───── Data ─────

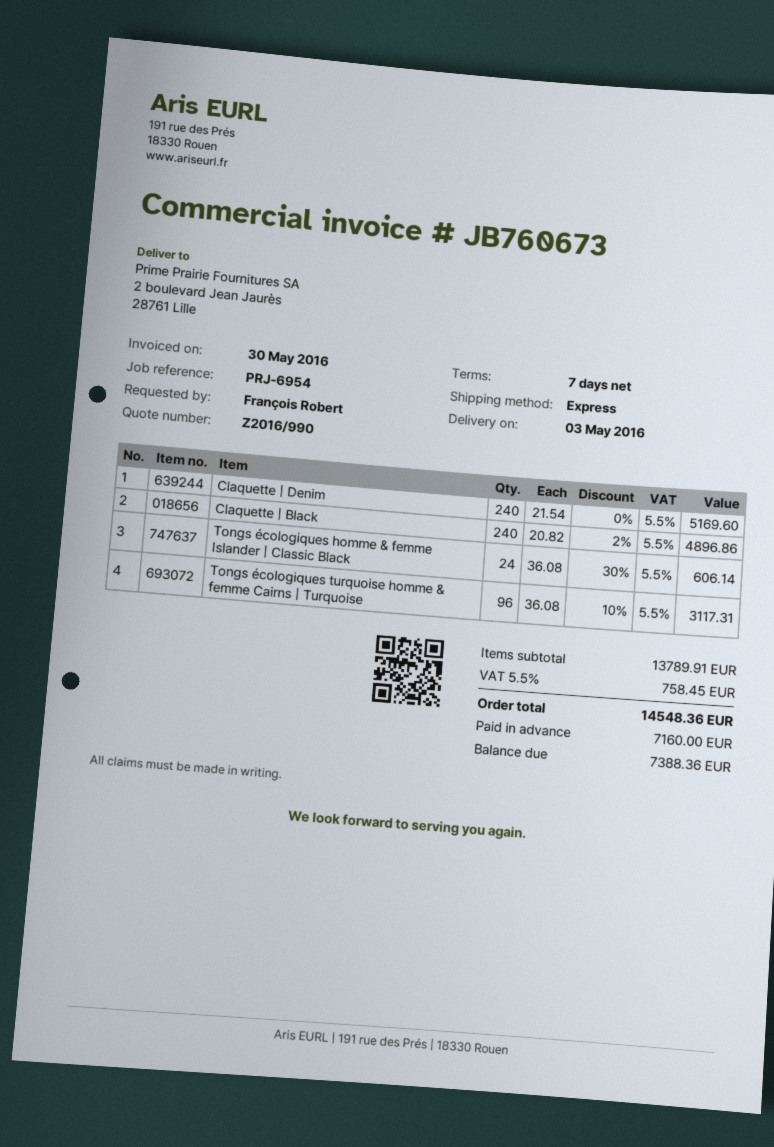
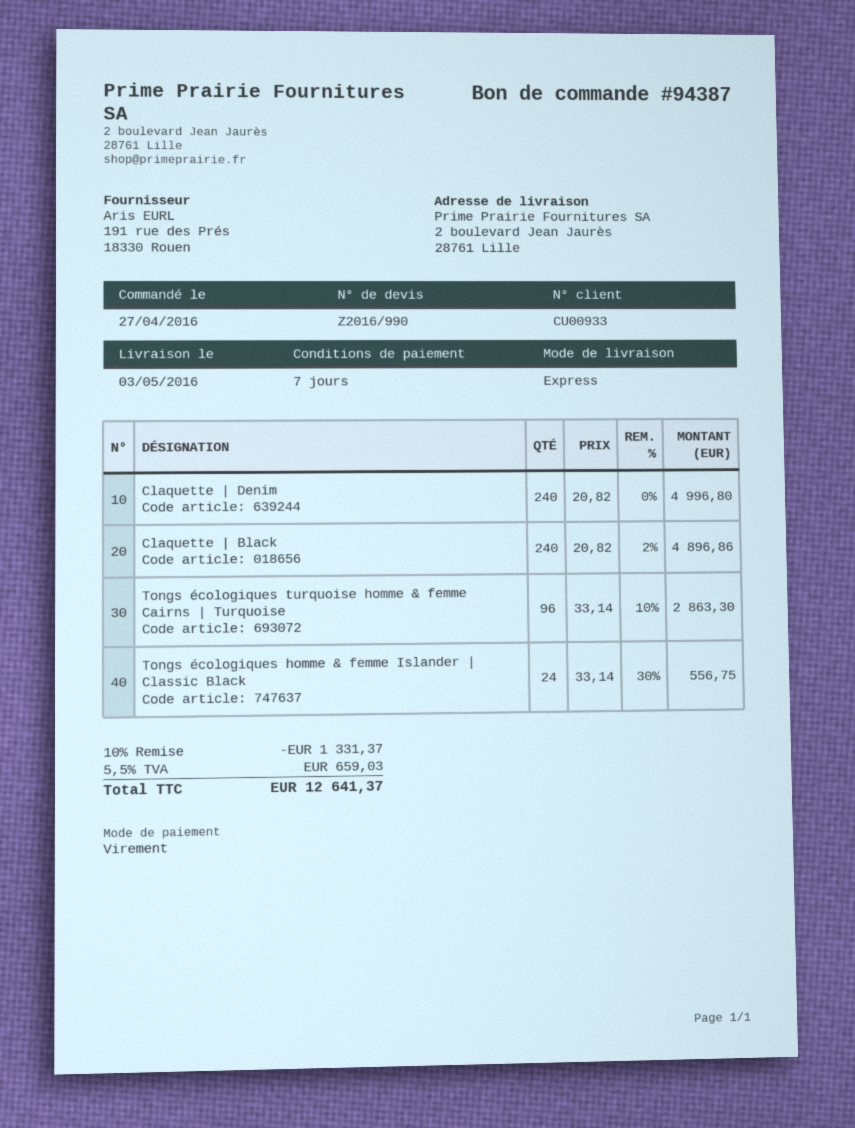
Claquette | Denim: 240 x 21.54 = 5169.60 -> 240 x 20.82 = 4996.80
Tongs écologiques homme & femme Islander | Classic Black: 24 x 36.08 - 30% = 606.14 -> 24 x 33.14 - 30% = 556.75
Tongs écologiques turquoise homme & femme Cairns | Turquoise: 96 x 36.08 - 10% = 3117.31 -> 96 x 33.14 - 10% = 2863.30
discount: none -> 10% = 1331.37
tax: 5.5% = 758.45 -> 5.5% = 659.03
total: 14548.36 -> 12641.37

─────

### [Exercise]
The answer must be every line of the data that contains the word "homme".

### [Reply]
Tongs écologiques homme & femme Islander | Classic Black: 24 x 36.08 - 30% = 606.14 -> 24 x 33.14 - 30% = 556.75
Tongs écologiques turquoise homme & femme Cairns | Turquoise: 96 x 36.08 - 10% = 3117.31 -> 96 x 33.14 - 10% = 2863.30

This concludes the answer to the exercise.